→ TASK INSTRUCTIONS: A single number is the answer here: how many lines of the entries contain "path"?

→ EXCERPTED DATA:
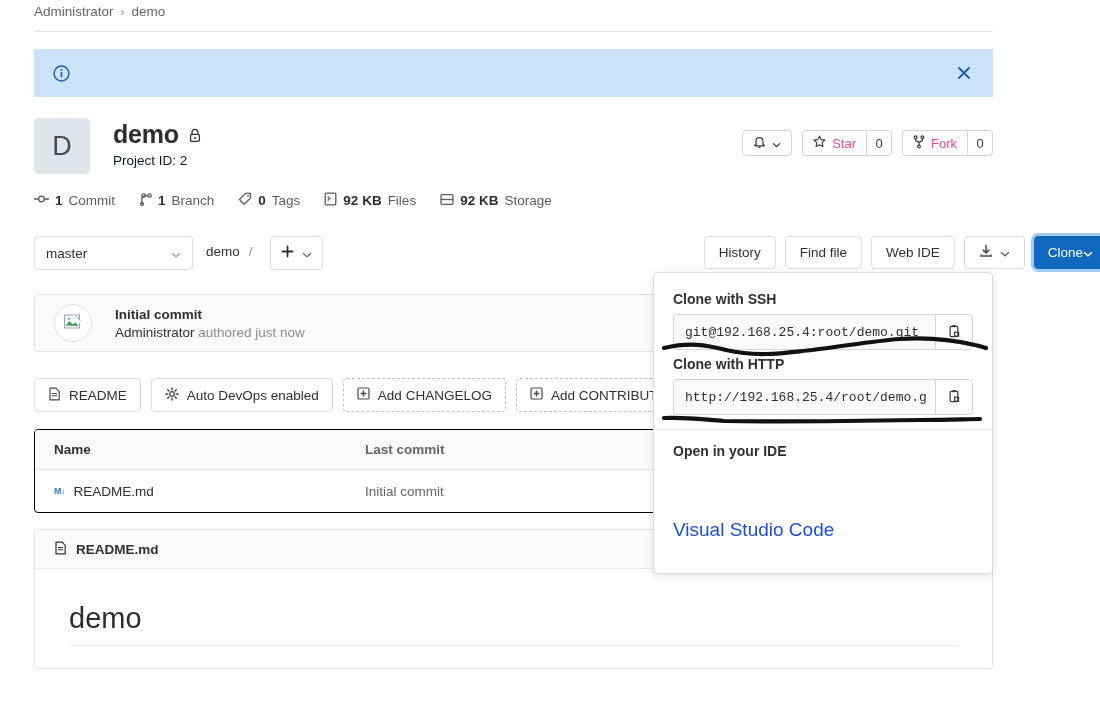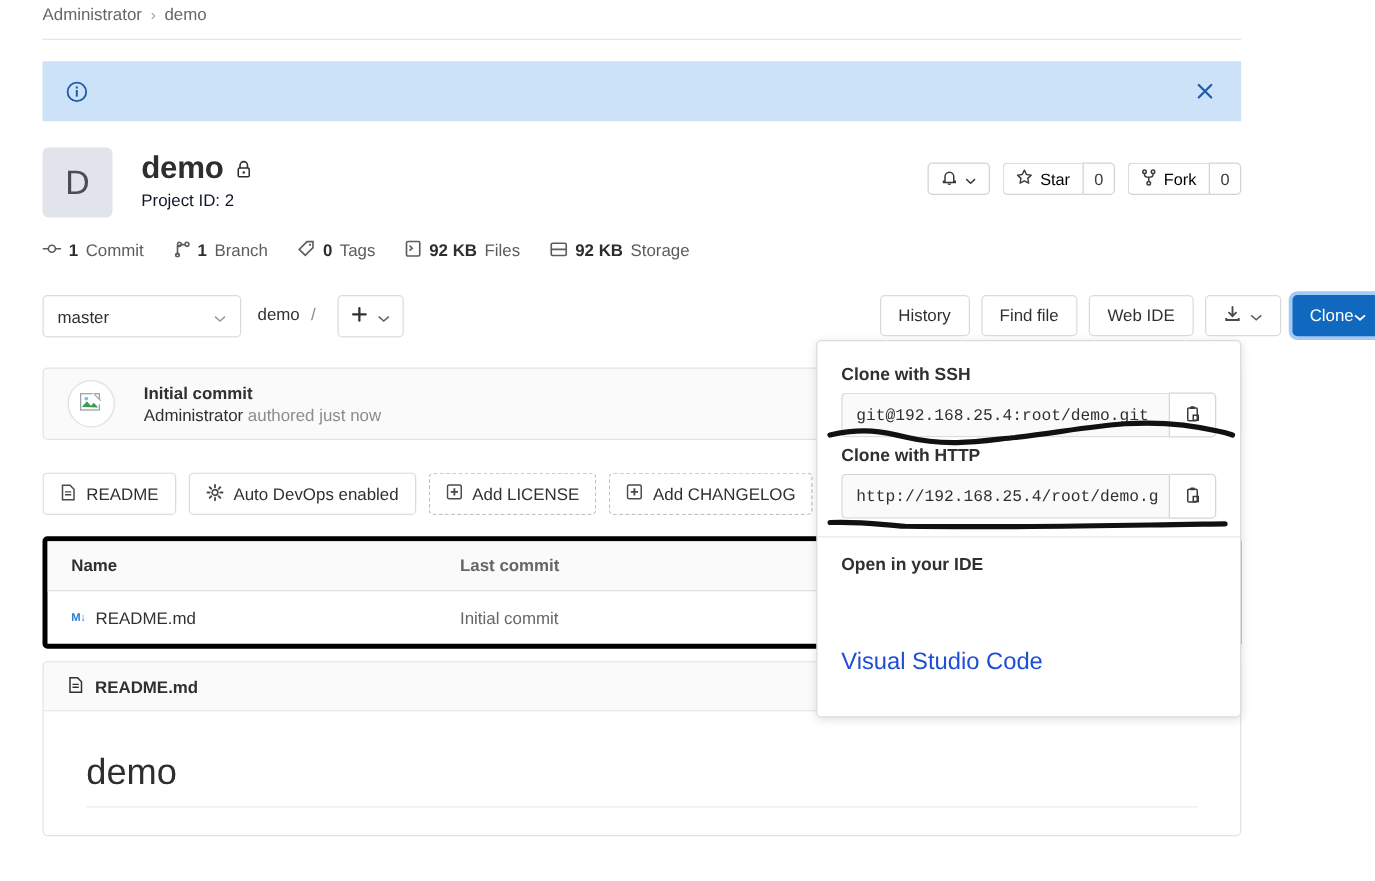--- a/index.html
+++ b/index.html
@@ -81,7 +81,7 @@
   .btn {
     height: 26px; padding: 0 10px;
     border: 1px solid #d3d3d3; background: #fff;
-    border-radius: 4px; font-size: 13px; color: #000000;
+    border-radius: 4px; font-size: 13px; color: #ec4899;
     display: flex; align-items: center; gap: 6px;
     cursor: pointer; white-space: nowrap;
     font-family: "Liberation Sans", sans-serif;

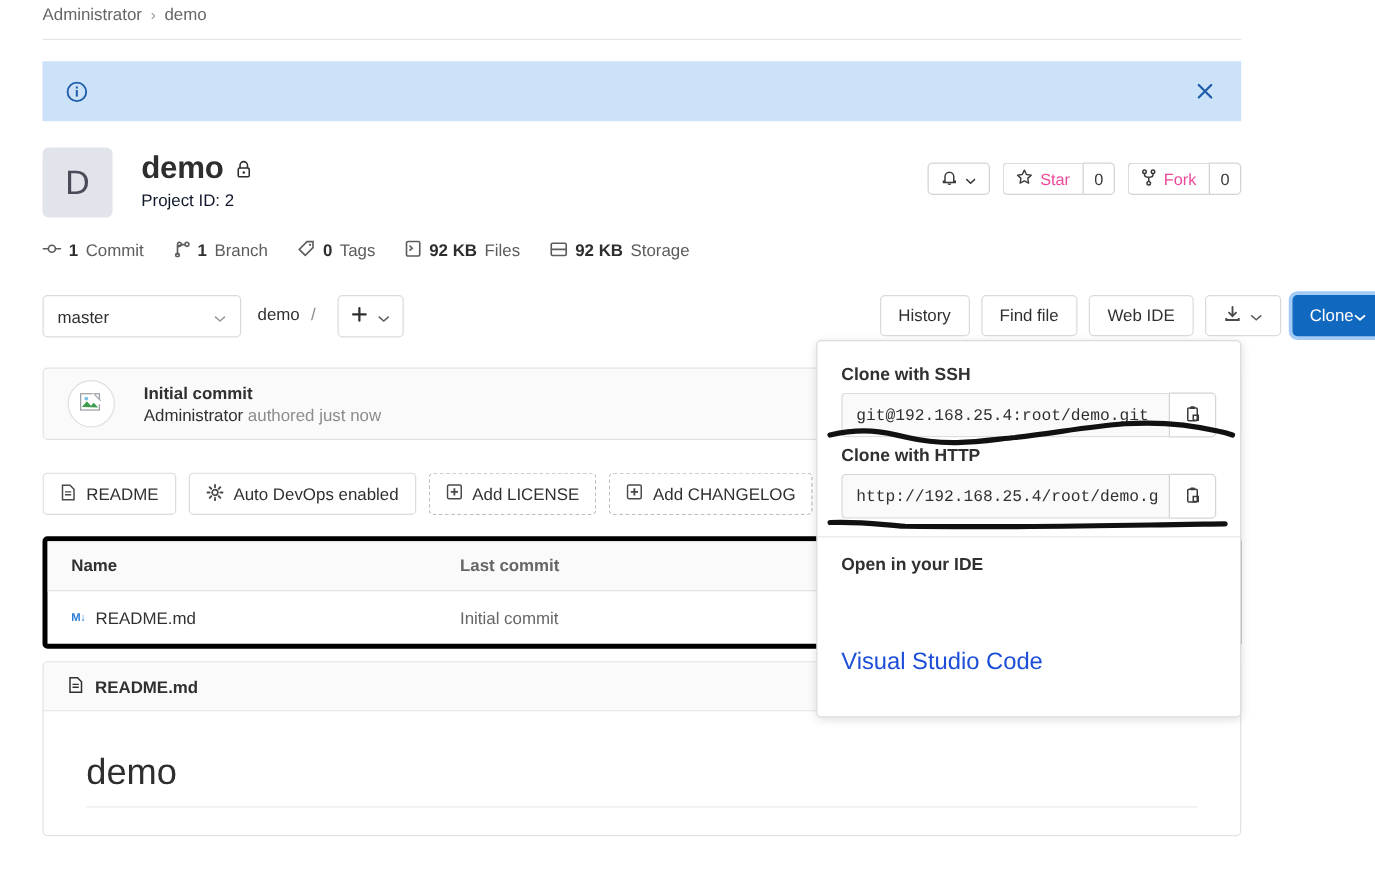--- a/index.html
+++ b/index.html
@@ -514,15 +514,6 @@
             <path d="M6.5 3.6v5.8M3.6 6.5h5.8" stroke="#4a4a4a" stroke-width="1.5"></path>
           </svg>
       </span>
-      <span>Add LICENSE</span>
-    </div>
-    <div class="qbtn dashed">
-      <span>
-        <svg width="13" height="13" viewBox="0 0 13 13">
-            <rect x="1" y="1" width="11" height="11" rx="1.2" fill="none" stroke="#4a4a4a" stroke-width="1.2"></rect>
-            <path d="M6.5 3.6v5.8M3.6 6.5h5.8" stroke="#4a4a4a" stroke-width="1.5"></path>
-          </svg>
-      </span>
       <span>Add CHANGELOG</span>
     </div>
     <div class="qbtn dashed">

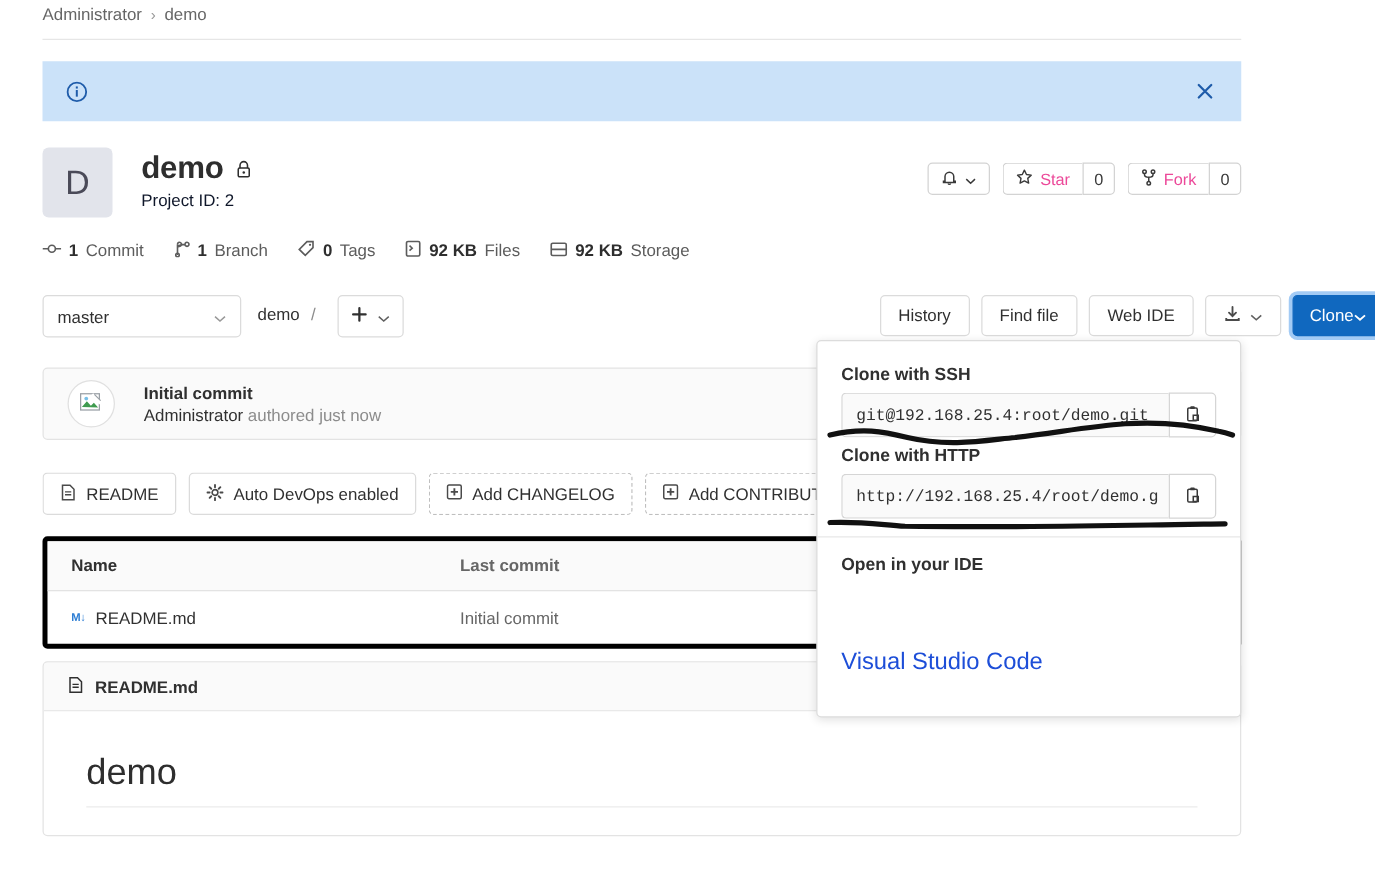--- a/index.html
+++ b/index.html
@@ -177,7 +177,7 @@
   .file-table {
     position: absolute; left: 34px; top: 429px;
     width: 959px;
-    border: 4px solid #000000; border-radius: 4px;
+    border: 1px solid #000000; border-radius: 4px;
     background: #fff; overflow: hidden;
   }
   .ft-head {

---

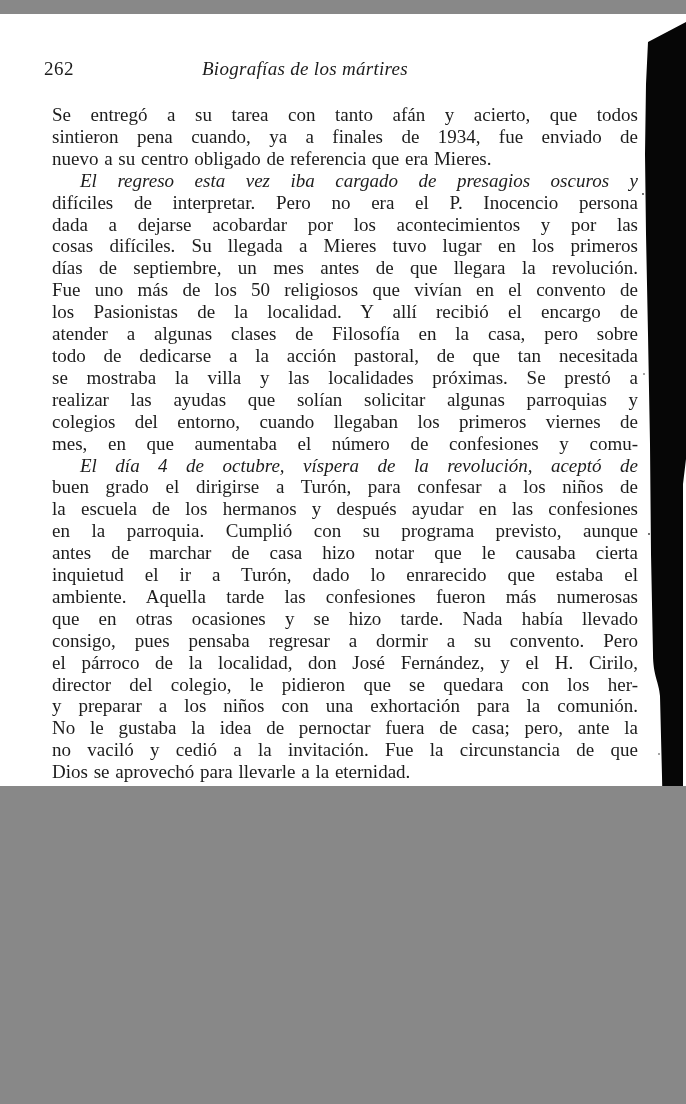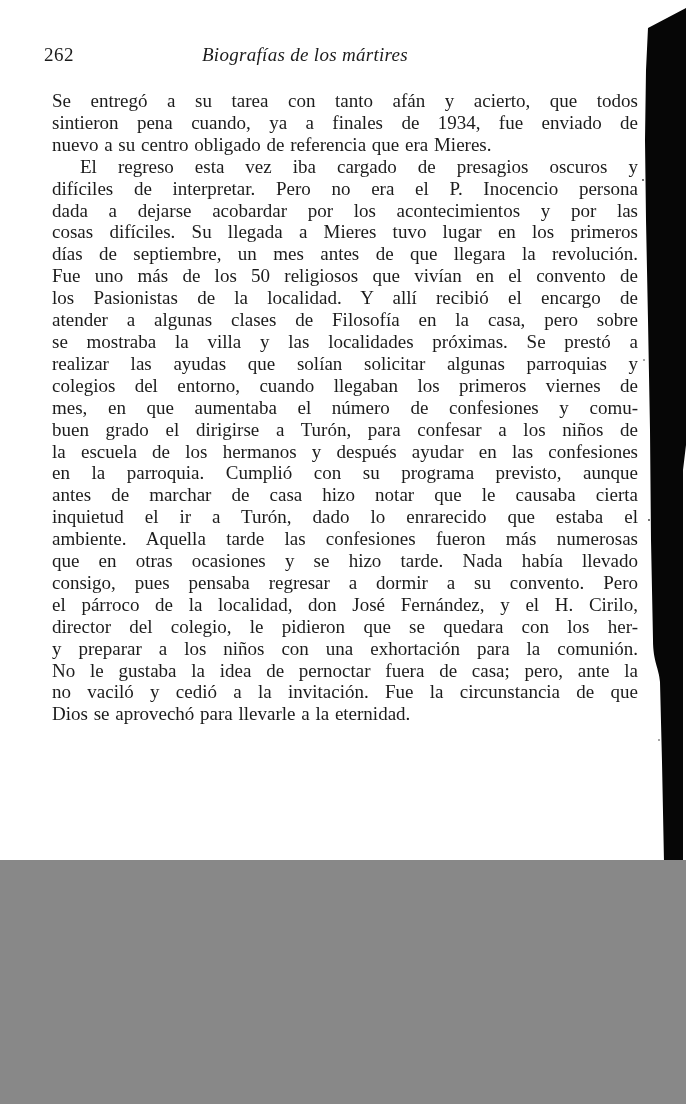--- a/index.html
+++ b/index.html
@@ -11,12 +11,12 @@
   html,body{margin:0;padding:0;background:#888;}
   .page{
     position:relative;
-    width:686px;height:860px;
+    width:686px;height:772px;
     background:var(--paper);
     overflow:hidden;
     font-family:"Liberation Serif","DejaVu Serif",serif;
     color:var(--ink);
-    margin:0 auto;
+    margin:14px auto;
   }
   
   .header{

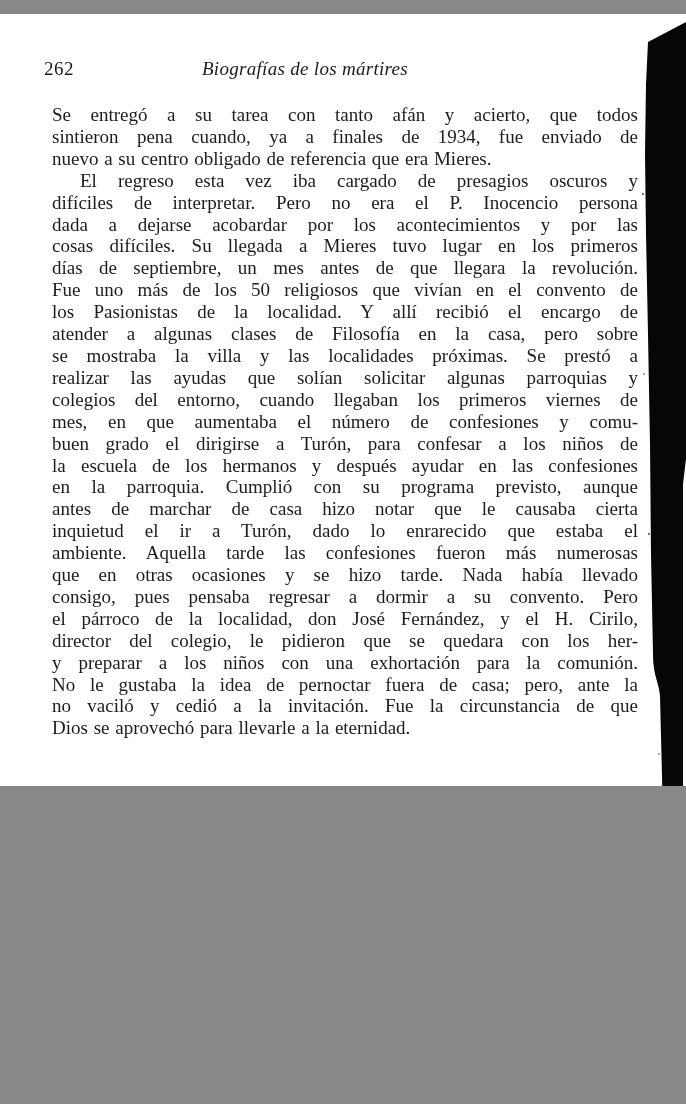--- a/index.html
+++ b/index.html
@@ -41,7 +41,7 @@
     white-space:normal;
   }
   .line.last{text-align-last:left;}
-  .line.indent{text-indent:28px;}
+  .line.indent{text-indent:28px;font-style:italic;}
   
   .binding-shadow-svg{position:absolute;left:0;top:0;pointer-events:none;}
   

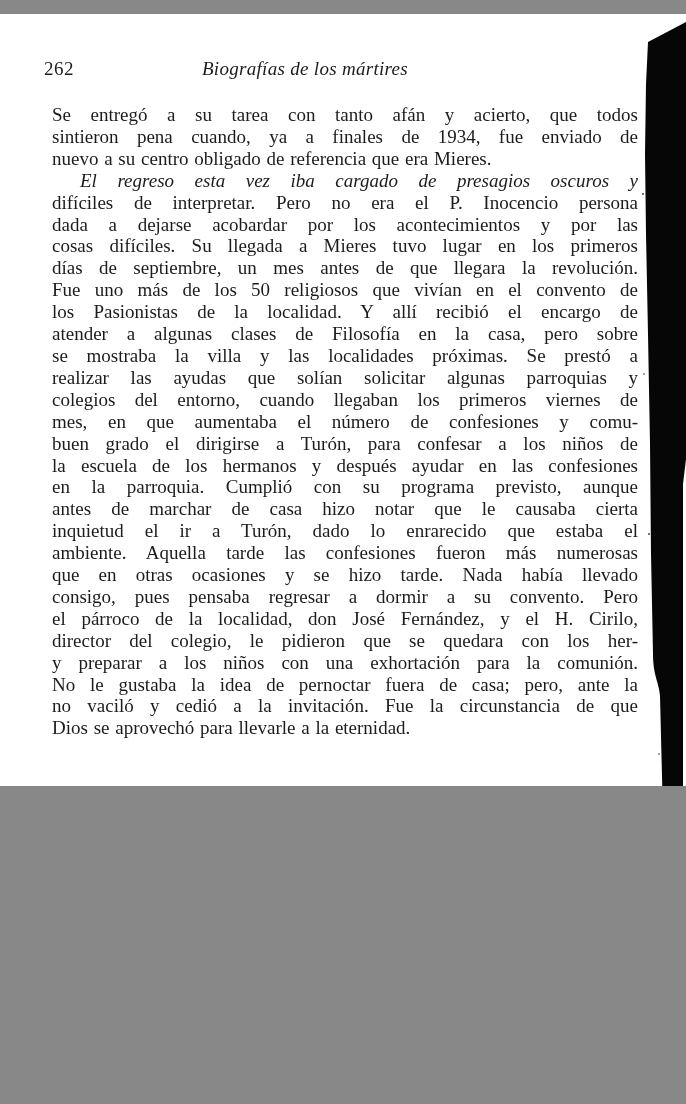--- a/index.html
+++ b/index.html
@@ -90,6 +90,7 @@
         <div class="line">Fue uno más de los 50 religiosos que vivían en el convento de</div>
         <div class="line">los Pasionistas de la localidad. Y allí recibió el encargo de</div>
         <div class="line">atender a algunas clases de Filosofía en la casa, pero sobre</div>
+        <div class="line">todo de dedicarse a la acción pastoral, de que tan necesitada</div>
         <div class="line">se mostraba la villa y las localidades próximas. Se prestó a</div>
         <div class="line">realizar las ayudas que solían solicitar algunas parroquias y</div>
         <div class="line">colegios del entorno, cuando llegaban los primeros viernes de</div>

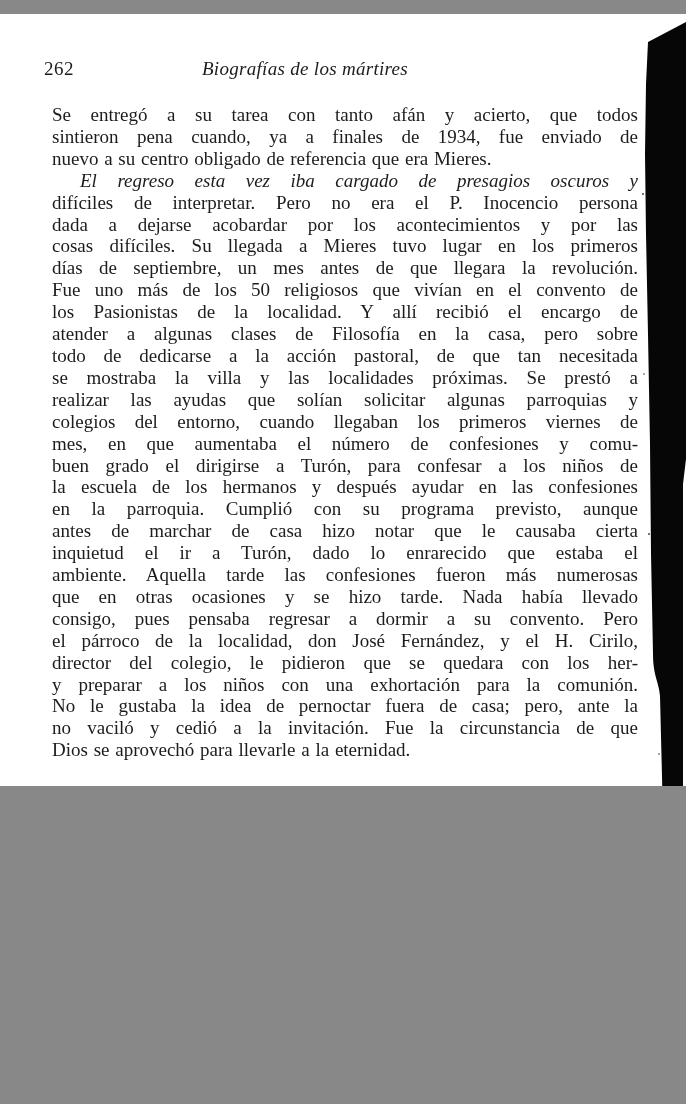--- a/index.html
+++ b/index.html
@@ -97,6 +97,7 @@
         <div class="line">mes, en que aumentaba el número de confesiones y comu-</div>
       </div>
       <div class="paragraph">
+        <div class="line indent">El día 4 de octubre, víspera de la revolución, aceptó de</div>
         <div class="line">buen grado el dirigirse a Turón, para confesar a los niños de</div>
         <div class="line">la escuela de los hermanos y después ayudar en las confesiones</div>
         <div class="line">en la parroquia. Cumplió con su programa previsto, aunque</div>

→ TASK SOLUTION: 2